I’ve never fully understood redemtption until my father took his own life.



If you’ve never seen redemption, this is what it looks like.

I’ve never fully understood redemption until my father took his own life. What I thought he stole from us that day turned out to be a gift.
Because he made the choice to leave us behind on that rainy Monday, this precious little girl now lives in my home.

My husband and I have been given the gift of parenting my teenage sister. We’ve been blessed with loving her through her pain and watching as the corners of her mouth gradually sneak up to her cheeks to form a smile.

Her story was set to be told by a very different narrator.
The road she traveled on was rough terrain.

But redemption came that day.

God’s redeeming my story by allowing me to parent her in the absence of our father.
God’s redeeming her story by allowing her to get a daily glimpse of our father through my eyes.

If you’ve never seen redemption, this is what it looks like.

How a simple drink order completely wrecked my world.
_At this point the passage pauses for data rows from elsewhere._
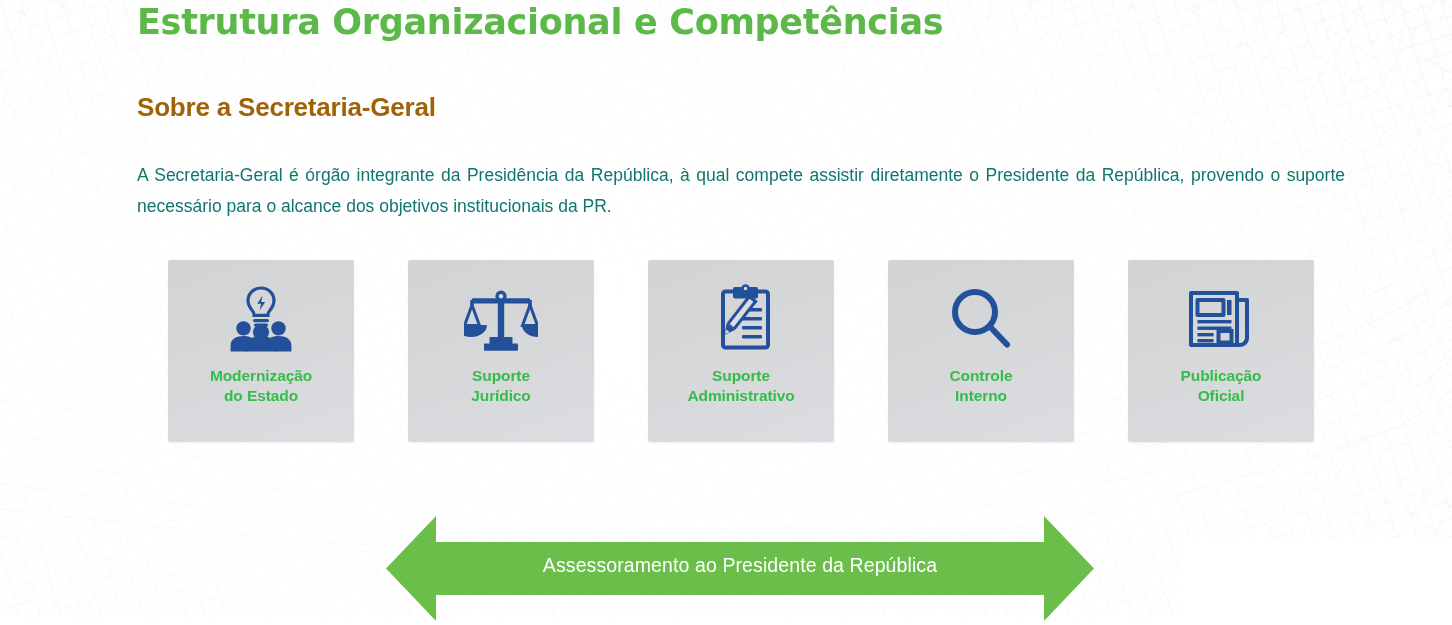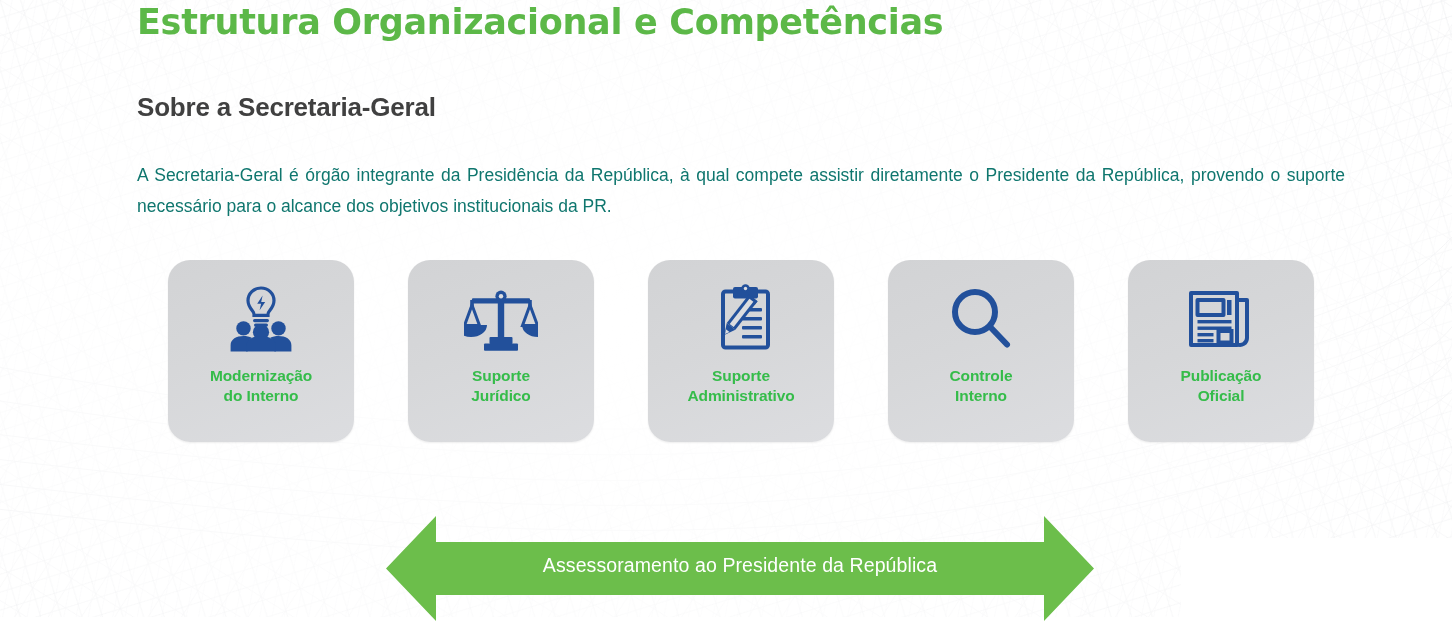"Sobre a Secretaria-Geral" .section-heading { color: #404040 -> #a16207 }
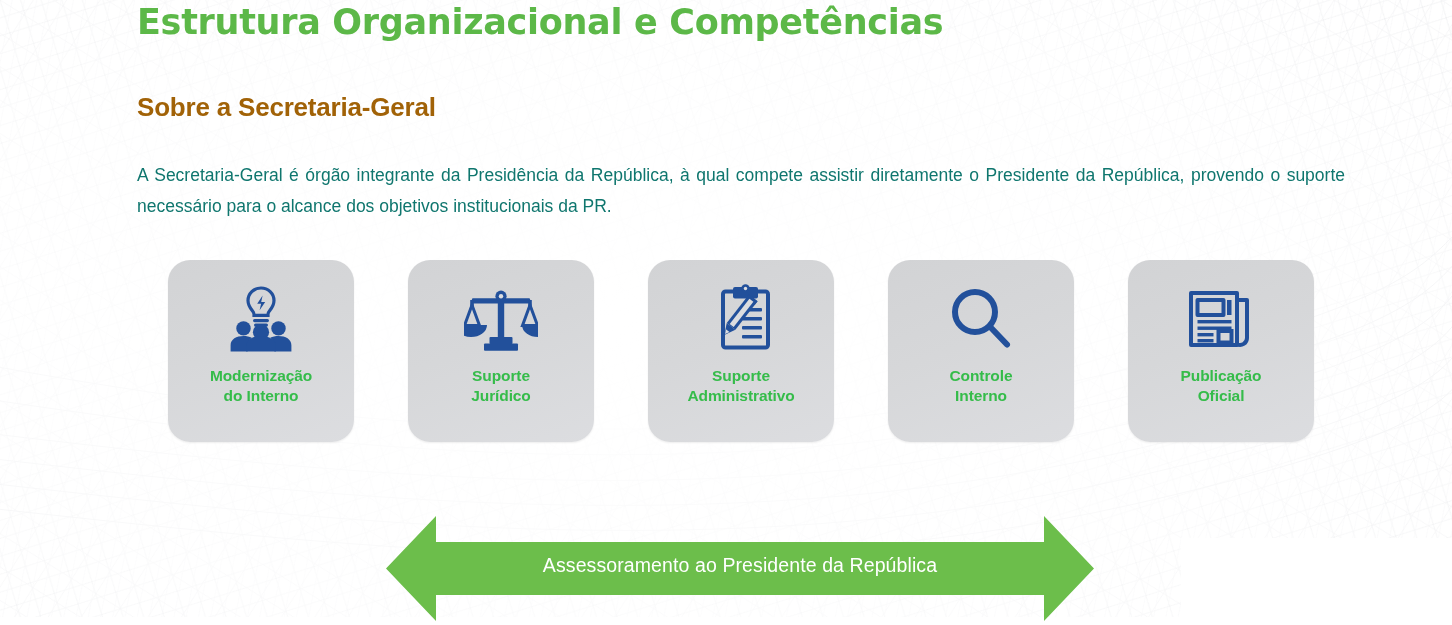"Modernização" .card { border-radius: 22px -> 2px }
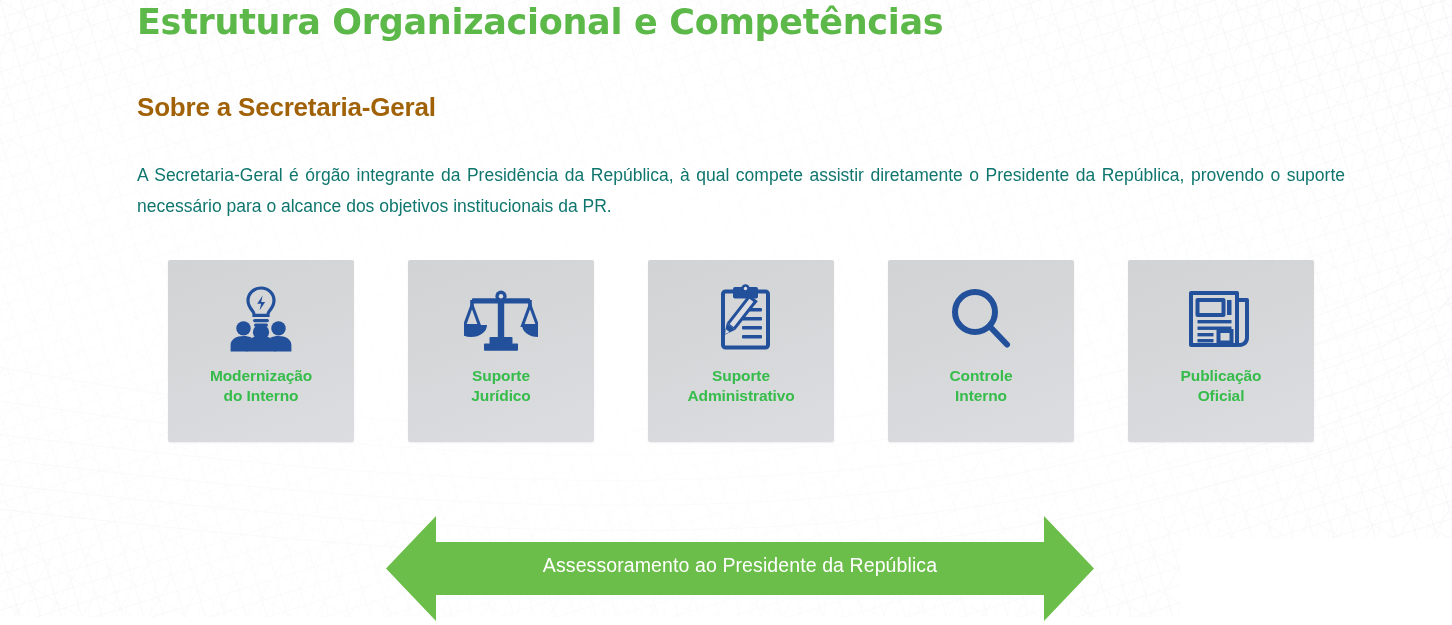"do Interno" span.l2 { text: Interno -> Estado }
We decided on a breakfast date before our appointment and headed to the best pancake house in our city (shout out to Magnolia pancake Haus!). While we patiently waited for our table, we told each other the most immature jokes we knew and giggled like we were both 16. Toilet humor is our favorite and we each told our best potty jokes. I may or may not have spoken in a British accent half of the time.

Her phone buzzed, letting us know that our table was ready, and we both shot off the waiting bench and almost knocked each other down trying to get to the table the quickest. I won because I outweigh her by a million pounds and she’s easy to push out of my way.

By the time we settled in our seats the conversation had somehow made a dramatic flip and we found ourselves sitting with serious faces. We talked about depression, addiction and how suicide totally sucks for those left behind. We couldn’t decide if we were sad or mad that our dad hadn’t taken us into consideration before taking his own life but we could both agree that it’s wrecked our worlds. Her world was wrecked at the sweet young age of 12, mine at 36.

The waitress approach in the middle of the thick and asked for our drink order.

Black coffee for me.

My sister asked for coffee and a chocolate milk.

That’s when my heart was torn in two, much like her drink order.


The kid in her craved an ice-cold glass of chocolate milk, the kind we all cherished as kids.  I remember dumping heaping spoon full of Nestles Quick into my milk and stirring as fast I could, trying to get it all down before the remaining undissolved powder settled to the bottom.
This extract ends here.